Work instructions -
Every line from the top of the records below through the one containing "for better performance." must be copied exactly, and the pictures must not be.

Data excerpts
◆ ◆ ◆ ◆

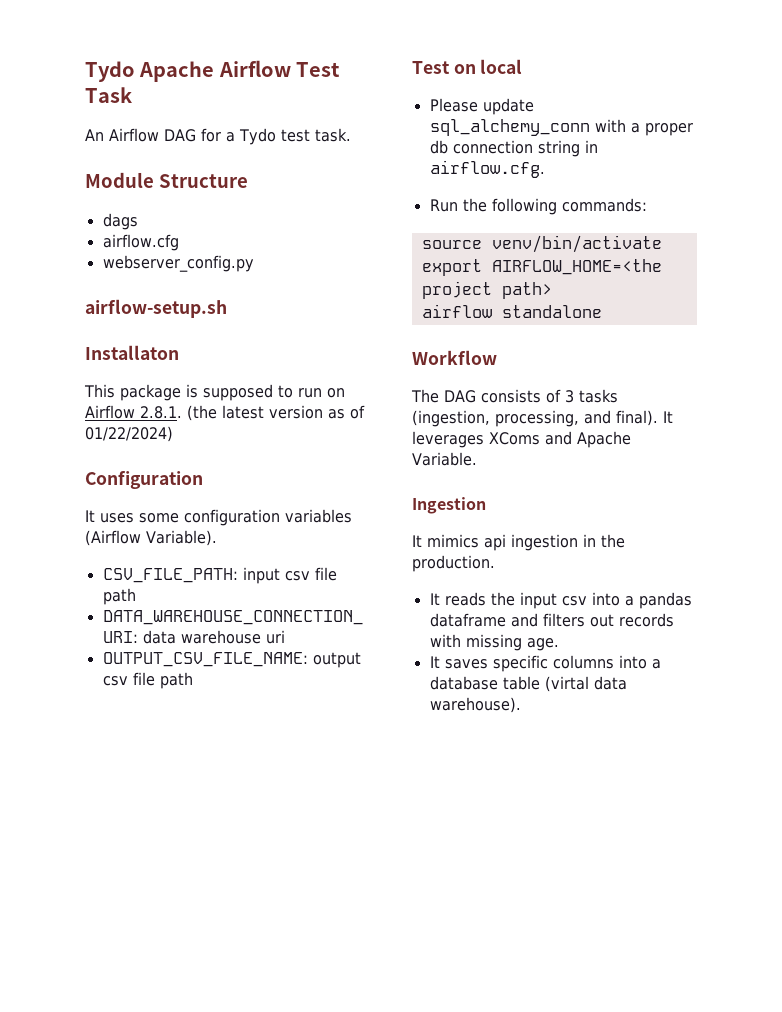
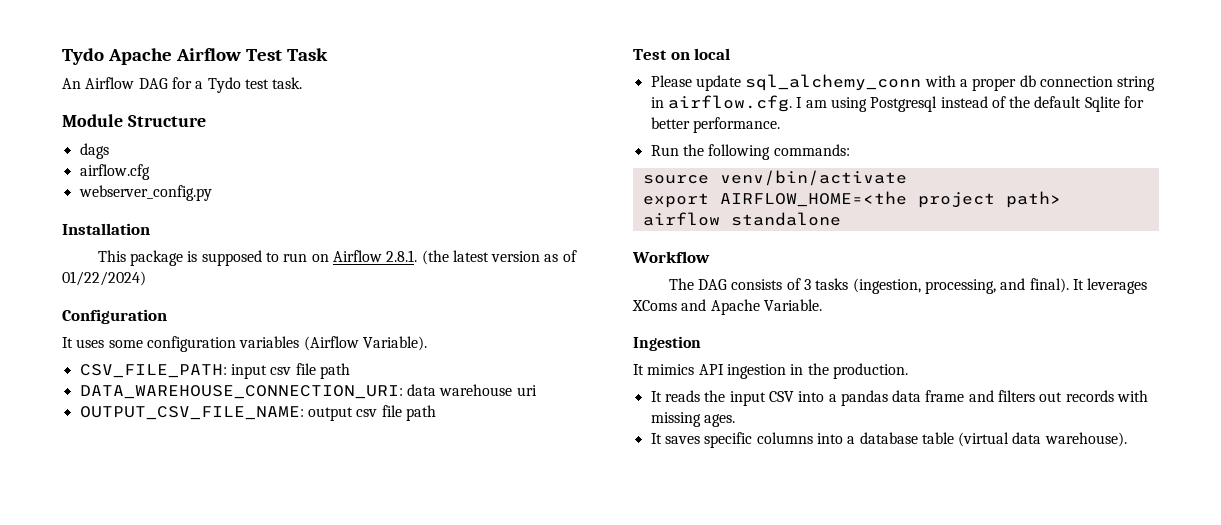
- airflow-setup.sh
- Installaton
+ Installation
- Please update sql_alchemy_conn with a proper db connection string in airflow.cfg.
+ Please update sql_alchemy_conn with a proper db connection string in airflow.cfg. I am using Postgresql instead of the default Sqlite for better performance.
- It mimics api ingestion in the production.
+ It mimics API ingestion in the production.
- It reads the input csv into a pandas dataframe and filters out records with missing age.
+ It reads the input CSV into a pandas data frame and filters out records with missing ages.
- It saves specific columns into a database table (virtal data warehouse).
+ It saves specific columns into a database table (virtual data warehouse).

◆ ◆ ◆ ◆

Response to the task -
- airflow-setup.sh
- Installaton
+ Installation
- Please update sql_alchemy_conn with a proper db connection string in airflow.cfg.
+ Please update sql_alchemy_conn with a proper db connection string in airflow.cfg. I am using Postgresql instead of the default Sqlite for better performance.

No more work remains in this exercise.